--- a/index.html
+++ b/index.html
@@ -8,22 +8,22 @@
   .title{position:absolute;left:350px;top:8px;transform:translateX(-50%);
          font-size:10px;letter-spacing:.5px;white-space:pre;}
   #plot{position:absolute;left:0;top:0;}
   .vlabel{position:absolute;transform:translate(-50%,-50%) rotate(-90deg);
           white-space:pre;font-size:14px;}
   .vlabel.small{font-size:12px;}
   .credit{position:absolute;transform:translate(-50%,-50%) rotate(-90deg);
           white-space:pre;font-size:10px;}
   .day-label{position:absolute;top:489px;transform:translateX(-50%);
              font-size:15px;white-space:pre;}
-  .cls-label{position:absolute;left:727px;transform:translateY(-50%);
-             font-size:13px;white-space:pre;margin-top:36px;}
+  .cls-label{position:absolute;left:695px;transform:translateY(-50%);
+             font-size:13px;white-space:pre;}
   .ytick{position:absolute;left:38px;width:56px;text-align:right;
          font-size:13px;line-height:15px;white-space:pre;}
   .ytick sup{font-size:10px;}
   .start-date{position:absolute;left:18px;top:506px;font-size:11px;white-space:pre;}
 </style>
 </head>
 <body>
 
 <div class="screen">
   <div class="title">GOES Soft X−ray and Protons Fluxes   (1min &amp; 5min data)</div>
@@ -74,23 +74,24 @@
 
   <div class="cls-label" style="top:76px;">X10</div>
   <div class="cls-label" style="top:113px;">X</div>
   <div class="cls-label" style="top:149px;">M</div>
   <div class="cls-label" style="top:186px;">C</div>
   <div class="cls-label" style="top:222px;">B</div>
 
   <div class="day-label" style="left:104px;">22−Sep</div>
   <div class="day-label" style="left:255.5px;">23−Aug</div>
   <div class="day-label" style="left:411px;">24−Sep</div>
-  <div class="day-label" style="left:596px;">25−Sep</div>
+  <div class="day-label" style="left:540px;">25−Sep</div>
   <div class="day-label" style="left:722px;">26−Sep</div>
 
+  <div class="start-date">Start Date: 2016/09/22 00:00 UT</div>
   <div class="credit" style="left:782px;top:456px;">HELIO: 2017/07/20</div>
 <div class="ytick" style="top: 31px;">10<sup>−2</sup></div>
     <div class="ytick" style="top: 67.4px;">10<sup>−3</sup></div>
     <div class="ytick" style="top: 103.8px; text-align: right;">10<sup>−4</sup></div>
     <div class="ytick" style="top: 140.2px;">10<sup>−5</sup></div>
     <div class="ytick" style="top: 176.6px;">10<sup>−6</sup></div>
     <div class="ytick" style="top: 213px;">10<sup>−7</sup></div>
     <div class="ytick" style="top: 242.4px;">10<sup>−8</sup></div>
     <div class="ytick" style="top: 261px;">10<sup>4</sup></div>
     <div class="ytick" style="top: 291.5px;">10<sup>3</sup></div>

___

▶ EXERCISE OBJECTIVE
Each record above needs to be transcribed word for word.

▶ ANSWER SECTION
--- a/index.html
+++ b/index.html
@@ -8,22 +8,22 @@
   .title{position:absolute;left:350px;top:8px;transform:translateX(-50%);
          font-size:10px;letter-spacing:.5px;white-space:pre;}
   #plot{position:absolute;left:0;top:0;}
   .vlabel{position:absolute;transform:translate(-50%,-50%) rotate(-90deg);
           white-space:pre;font-size:14px;}
   .vlabel.small{font-size:12px;}
   .credit{position:absolute;transform:translate(-50%,-50%) rotate(-90deg);
           white-space:pre;font-size:10px;}
   .day-label{position:absolute;top:489px;transform:translateX(-50%);
              font-size:15px;white-space:pre;}
-  .cls-label{position:absolute;left:727px;transform:translateY(-50%);
-             font-size:13px;white-space:pre;margin-top:36px;}
+  .cls-label{position:absolute;left:695px;transform:translateY(-50%);
+             font-size:13px;white-space:pre;}
   .ytick{position:absolute;left:38px;width:56px;text-align:right;
          font-size:13px;line-height:15px;white-space:pre;}
   .ytick sup{font-size:10px;}
   .start-date{position:absolute;left:18px;top:506px;font-size:11px;white-space:pre;}
 </style>
 </head>
 <body>
 
 <div class="screen">
   <div class="title">GOES Soft X−ray and Protons Fluxes   (1min &amp; 5min data)</div>
@@ -74,23 +74,24 @@
 
   <div class="cls-label" style="top:76px;">X10</div>
   <div class="cls-label" style="top:113px;">X</div>
   <div class="cls-label" style="top:149px;">M</div>
   <div class="cls-label" style="top:186px;">C</div>
   <div class="cls-label" style="top:222px;">B</div>
 
   <div class="day-label" style="left:104px;">22−Sep</div>
   <div class="day-label" style="left:255.5px;">23−Aug</div>
   <div class="day-label" style="left:411px;">24−Sep</div>
-  <div class="day-label" style="left:596px;">25−Sep</div>
+  <div class="day-label" style="left:540px;">25−Sep</div>
   <div class="day-label" style="left:722px;">26−Sep</div>
 
+  <div class="start-date">Start Date: 2016/09/22 00:00 UT</div>
   <div class="credit" style="left:782px;top:456px;">HELIO: 2017/07/20</div>
 <div class="ytick" style="top: 31px;">10<sup>−2</sup></div>
     <div class="ytick" style="top: 67.4px;">10<sup>−3</sup></div>
     <div class="ytick" style="top: 103.8px; text-align: right;">10<sup>−4</sup></div>
     <div class="ytick" style="top: 140.2px;">10<sup>−5</sup></div>
     <div class="ytick" style="top: 176.6px;">10<sup>−6</sup></div>
     <div class="ytick" style="top: 213px;">10<sup>−7</sup></div>
     <div class="ytick" style="top: 242.4px;">10<sup>−8</sup></div>
     <div class="ytick" style="top: 261px;">10<sup>4</sup></div>
     <div class="ytick" style="top: 291.5px;">10<sup>3</sup></div>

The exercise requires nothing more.